Le directeur des Infrastructures publiques de la région, Mohamed Tanka, a annoncé dimanche la reprise récente des travaux de réalisation d’un Centre Hospitalier Spécialisé (CHS) dédié aux mères et aux enfants, situé dans la circonscription administrative d’Ali Mendjeli, dans la wilaya de Constantine.
Par Kamélia.M
Après une pause de plusieurs années en raison de problèmes techniques, la reprise de la construction de cette infrastructure cruciale a été officiellement annoncée suite à la résolution de toutes les contraintes qui avaient entravé son avancement, comme l’a souligné le responsable en charge du projet. Il a mis en exergue l’impact significatif que cet hôpital spécialisé aura sur le renforcement de la cartographie sanitaire dans une ville abritant une population de plus de 400 000 habitants.
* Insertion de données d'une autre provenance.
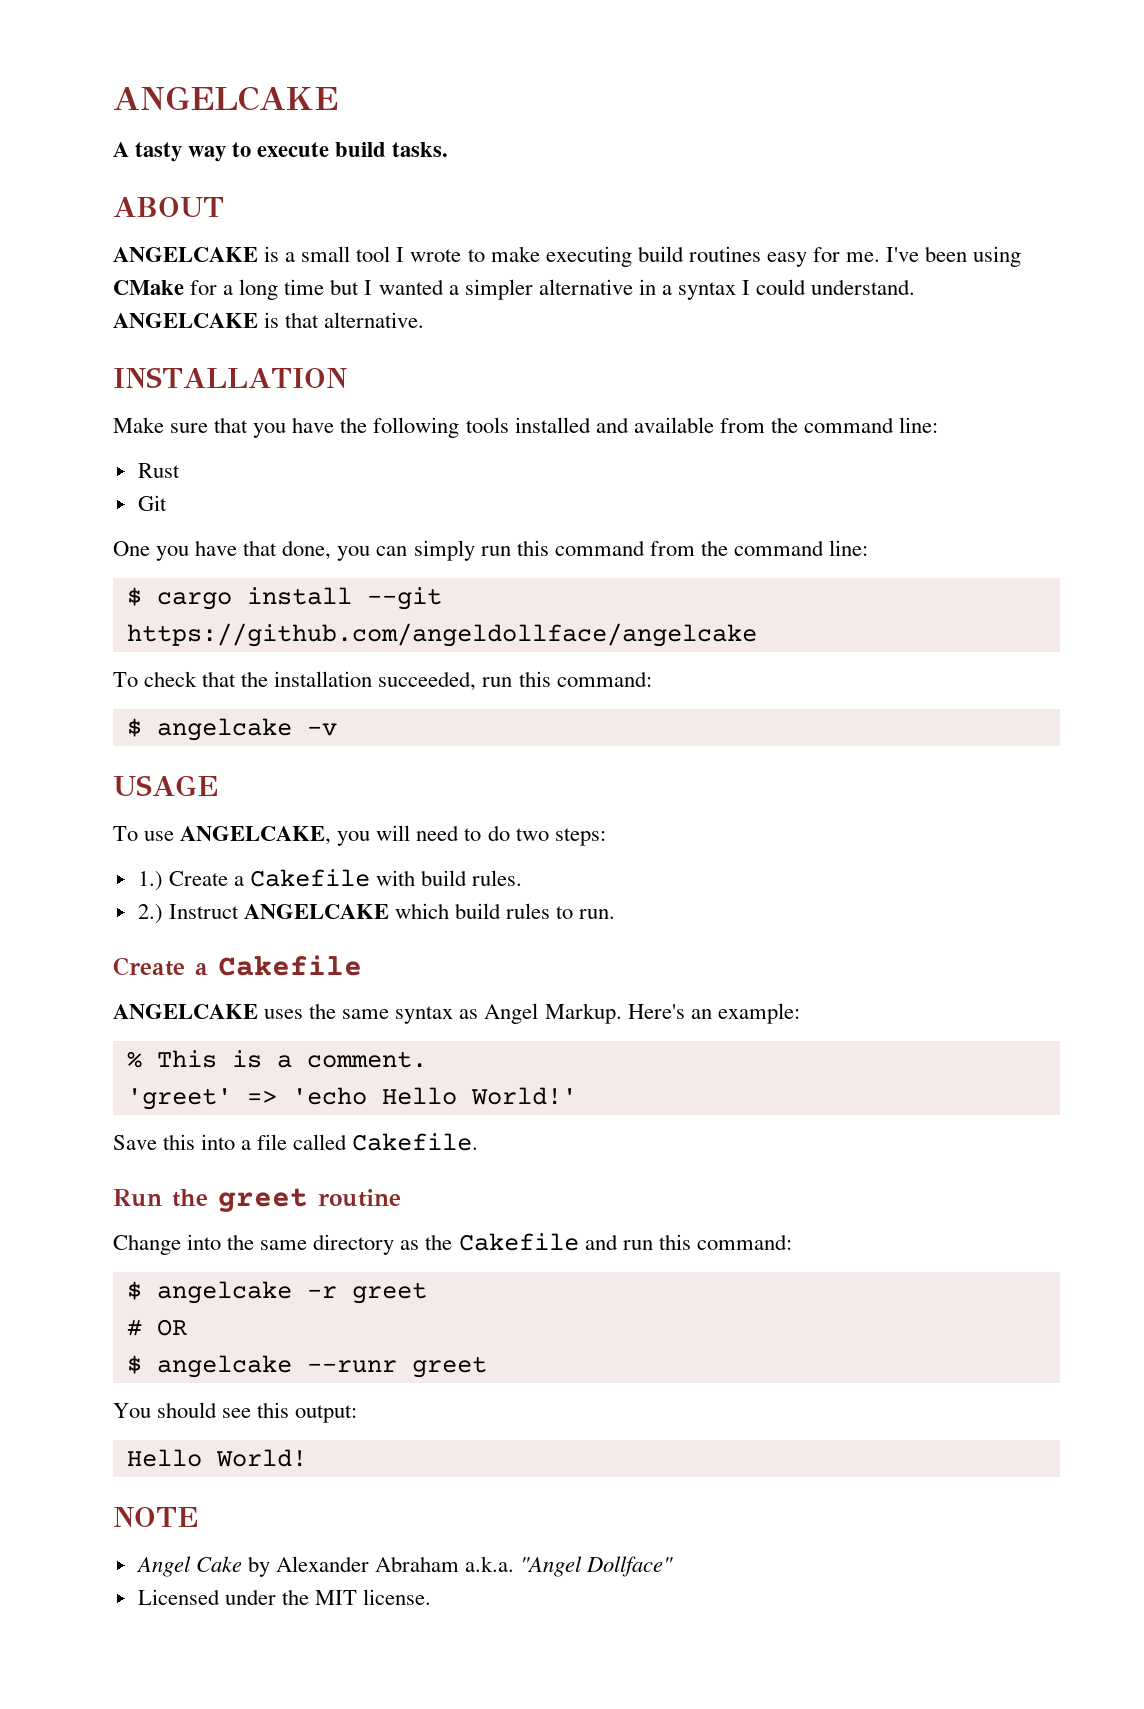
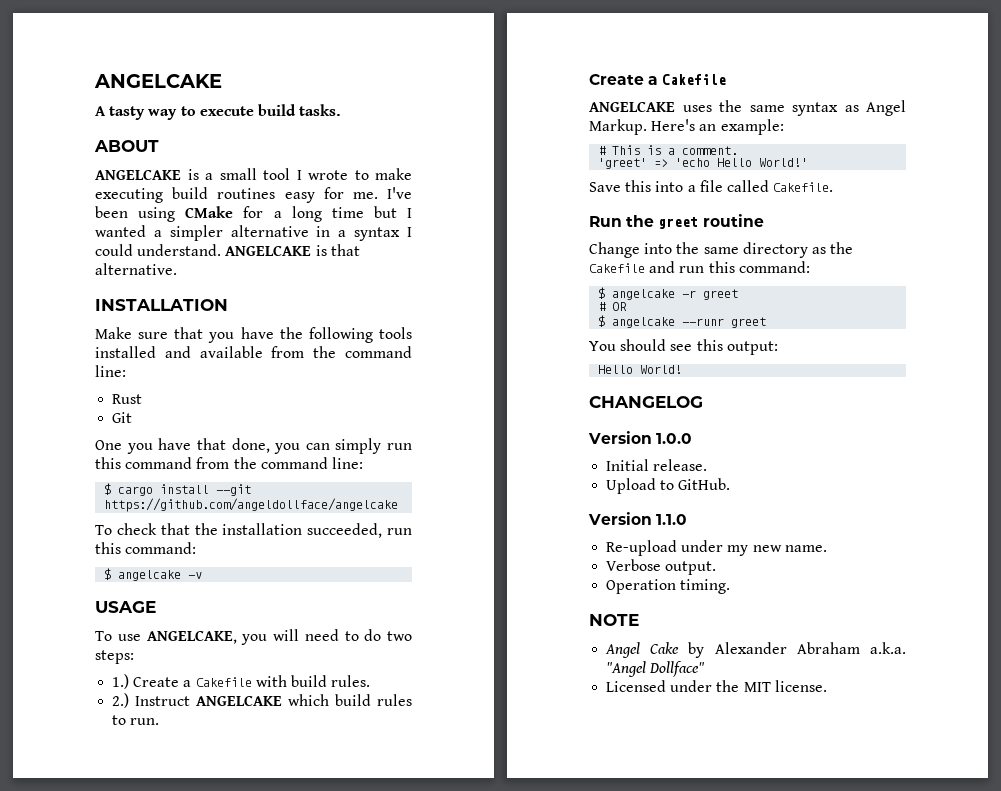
- % This is a comment.
+ # This is a comment.
+ CHANGELOG
+ Version 1.0.0
+ Initial release.
+ Upload to GitHub.
+ Version 1.1.0
+ Re-upload under my new name.
+ Verbose output.
+ Operation timing.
Initié en mai 2015 dans le cadre d’un partenariat entre l’Algérie et le Portugal, ce projet ambitieux avait connu une interruption en 2017, avant de reprendre son cours en 2022. Toutefois, en raison de contraintes administratives persistantes, les travaux avaient progressé lentement jusqu’à une levée récente de ces obstacles.
Le responsable, M. Tanka, a assuré que les services des Infrastructures publiques suivent de près cette opération, soulignant son importance stratégique pour le secteur local de la Santé. Les travaux de construction du Centre Hospitalier Spécialisé (CHS), d’une capacité de 120 lits, ont dépassé les 40% d’avancement, selon les informations fournies par les services des Infrastructures publiques.
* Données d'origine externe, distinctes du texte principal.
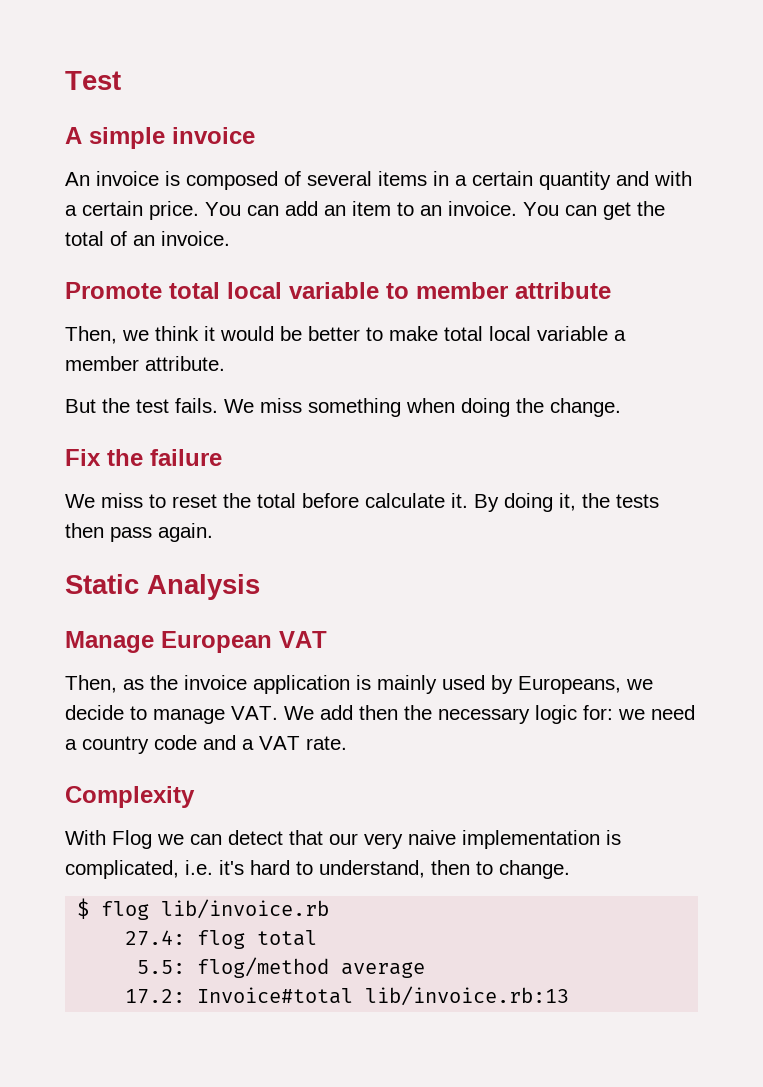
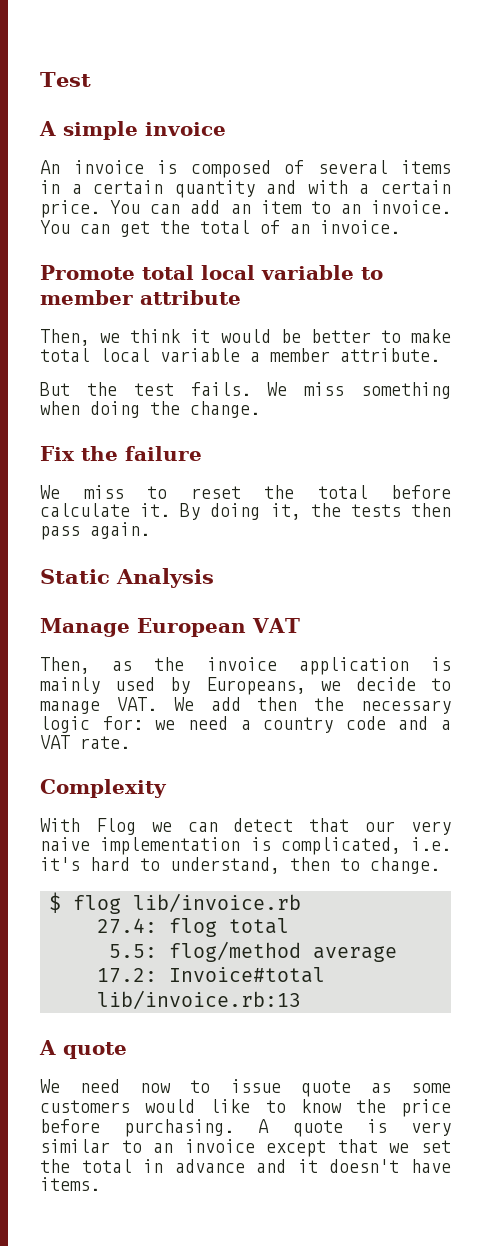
  17.2: Invoice#total lib/invoice.rb:13
+ A quote
+ We need now to issue quote as some customers would like to know the price before purchasing. A quote is very similar to an invoice except that we set the total in advance and it doesn't have items.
Dans le but de garantir le bon déroulement du chantier, un dispositif technique a été mis en place, regroupant des représentants des directions des Infrastructures publiques et de la Santé, ainsi que de la wilaya. La réception de cette nouvelle infrastructure de santé est planifiée pour l’année 2025, nécessitant un investissement d’environ 3 milliards de dinars.
La future installation comprendra des unités dédiées aux grossesses à haut risque (GHR), des salles d’opération, un service de gynécologie-obstétrique, une unité de réanimation postopératoire, des laboratoires, des salles d’accouchement et de néonatologie, ainsi que d’autres structures de soutien. On estime que cette initiative contribuera significativement à la réduction de la pression sur le taux d’occupation des lits dans la région, tout en améliorant l’accessibilité aux soins de santé spécialisés.